Youth emigration from the area is accelerating. Cassino once offered stable industrial careers for technical school graduates; today, young people are leaving for Rome, Milan, or abroad. The Frosinone province, where Cassino sits, now ranks among the weaker economic zones in Lazio, a contrast to growth in other regional areas.
What This Means for Workers and the Regional Economy
For the thousands of workers still at Cassino, the next six months will determine whether they have a long-term future or face redundancy. Stellantis leadership has publicly committed to maintaining the plant's future operations. A refreshed Maserati Grecale is expected in coming years, along with updates to the Alfa Romeo lineup, but details remain scarce and unions are skeptical that premium models alone can sustain employment at current levels.
Fim Cisl and other labor groups are demanding a credible product assignment to restore job security. They've also called on the Italian government and Lazio regional authorities to condition any future support on binding employment and production commitments.
The Lazio Region has announced support measures for the affected area, and highlighted available financing packages for local firms, including funding from the European Investment Bank earmarked for the automotive sector. Yet unions argue the government's stance remains too passive, with no clear industrial policy to anchor Stellantis's Italian footprint.
For suppliers and small manufacturers, the crisis poses serious challenges. The network of parts makers, logistics firms, and service providers that depends on the plant's activity is under strain. Factory activity reductions have ripple effects across the supply chain.
The Road Ahead: Fragile Optimism, Structural Uncertainty
The broader Italian automotive sector remains caught between legacy combustion platforms losing market share and an EV transition that has yet to deliver stable volumes. Stellantis's strategy hinges on multi-energy flexibility—plants like Melfi and Mirafiori that can switch between hybrid, plug-in, and full-battery models depending on demand—but that flexibility requires continued capital investment and supportive policy.
The company's 2026 forecast of just over 500,000 vehicles represents progress, but it leaves Italy as a secondary production hub within Stellantis's global network.
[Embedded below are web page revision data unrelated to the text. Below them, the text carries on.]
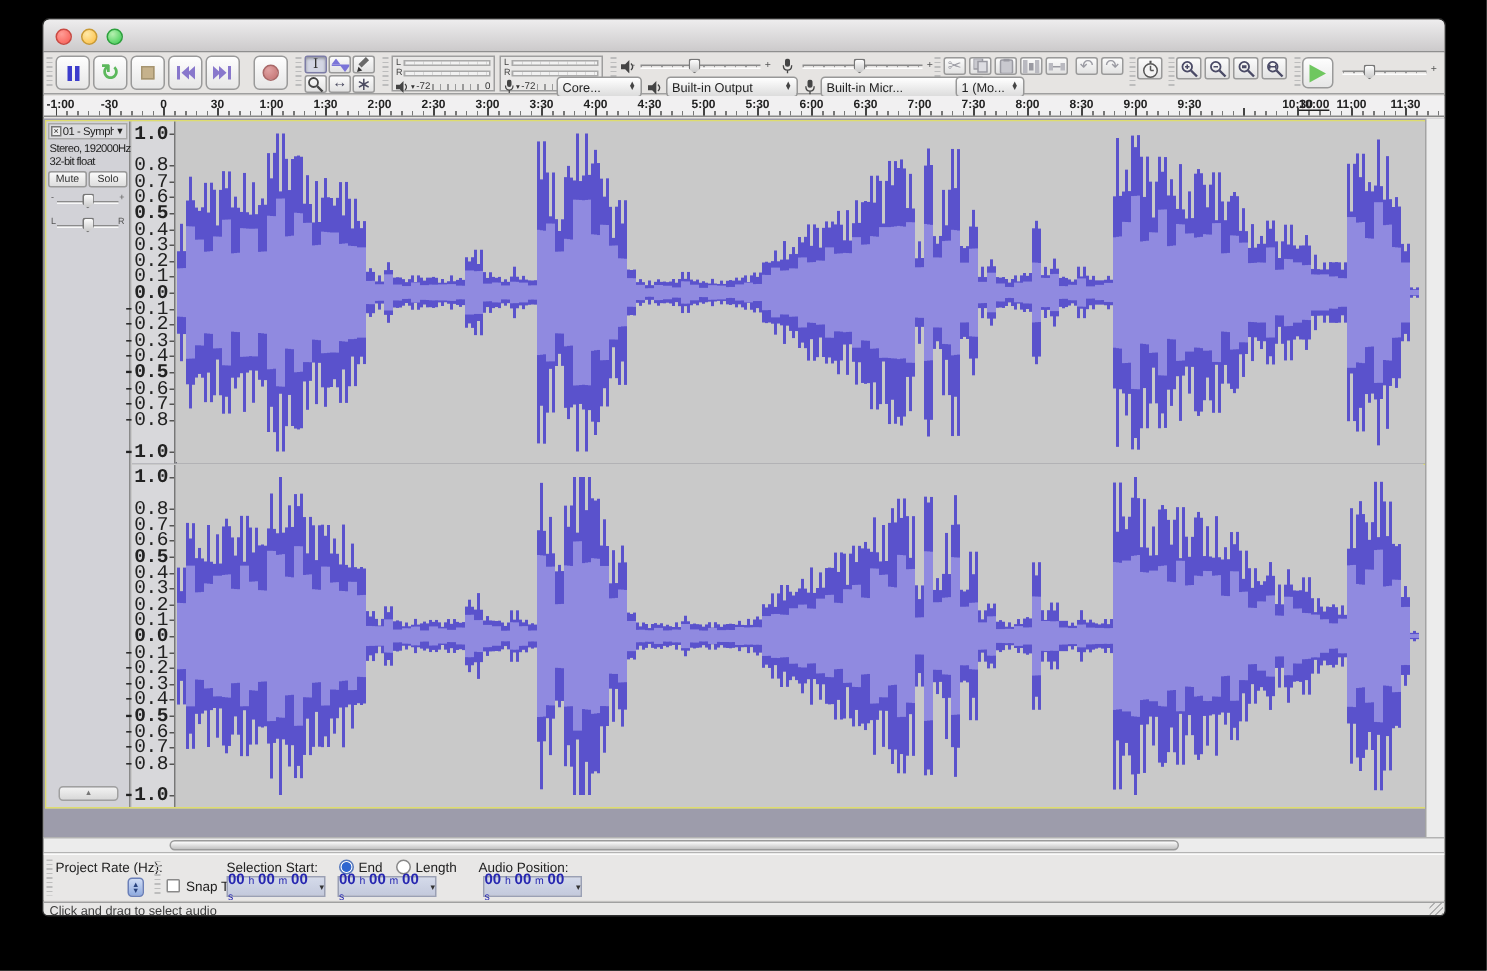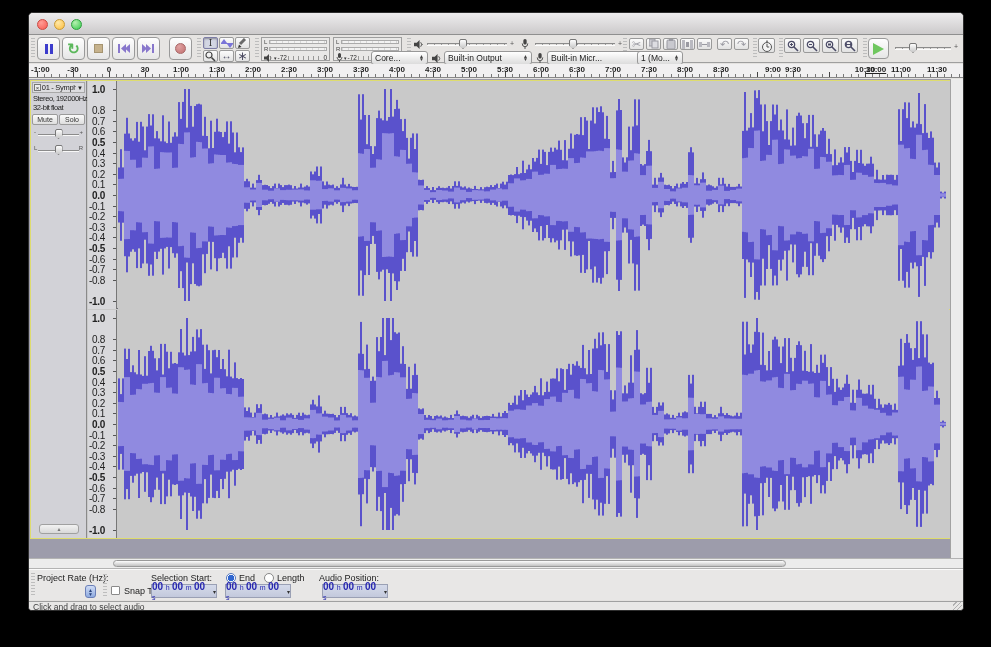--- a/index.html
+++ b/index.html
@@ -415,7 +415,7 @@
       <span class="tl-label" style="left: 620px;">7:30</span>
       <span class="tl-label" style="left: 656px;">8:00</span>
       <span class="tl-label" style="left: 692px;">8:30</span>
-      <span class="tl-label" style="left: 728px; margin-left: 16px;">9:00</span>
+      <span class="tl-label" style="left: 728px;">9:00</span>
       <span class="tl-label" style="left: 764px;">9:30</span>
       <span class="tl-label" style="left: 847px; text-decoration: underline;">10:00</span>
       <span class="tl-label" style="left: 836px;">10:30</span>

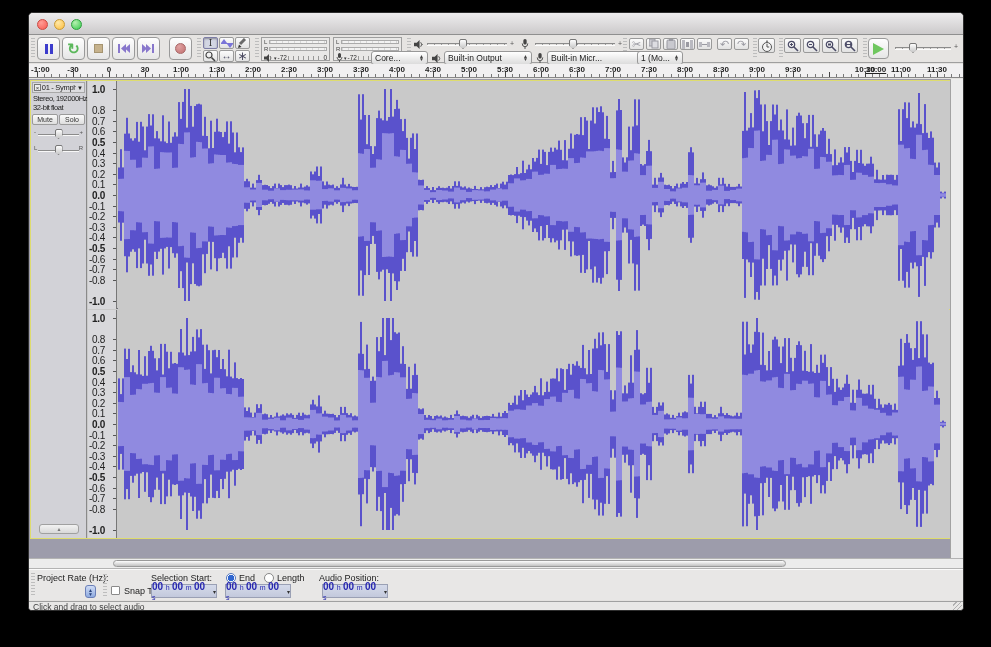--- a/index.html
+++ b/index.html
@@ -85,7 +85,7 @@
   .ch1{top:0;border-bottom:1px solid #6e6e78;}
   .ch2{top:229px;}
   .vruler{position:absolute;left:0;top:0;width:29px;height:228px;background:#d8d8db;border-right:1px solid #777;}
-  .vr-label{position:absolute;right:11px;font-size:10px;color:#222;transform:translateY(-50%);letter-spacing:-.3px;}
+  .vr-label{position:absolute;right:4px;font-size:13px;color:#222;transform:translateY(-50%);letter-spacing:-.3px;font-family:Liberation Mono, monospace;}
   .vr-label.b{font-weight:bold;}
   .vr-tick{position:absolute;right:0;width:3px;height:1px;background:#555;}
   .wave{position:absolute;left:30px;top:0;width:832px;height:228px;background:#c9c9c9;}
Models like the Fiat 500 Hybrid, Jeep Compass, DS 7, DS 8, and the upcoming Lancia Gamma will provide some production volume, but none are confirmed "mega-sellers" on the scale of the Panda or Punto in their heyday.
Cassino's fate will serve as a litmus test for Stellantis's commitment to Italy. If the company can deliver credible volume models and secure the investment needed to support the plant, it may yet stabilize. If not, the facility risks becoming a symbol of industrial challenge in southern Lazio—a situation that would reverberate across Italy's broader manufacturing landscape.
For now, workers at Cassino are watching closely. Every month without a concrete announcement deepens concerns about their plant's trajectory.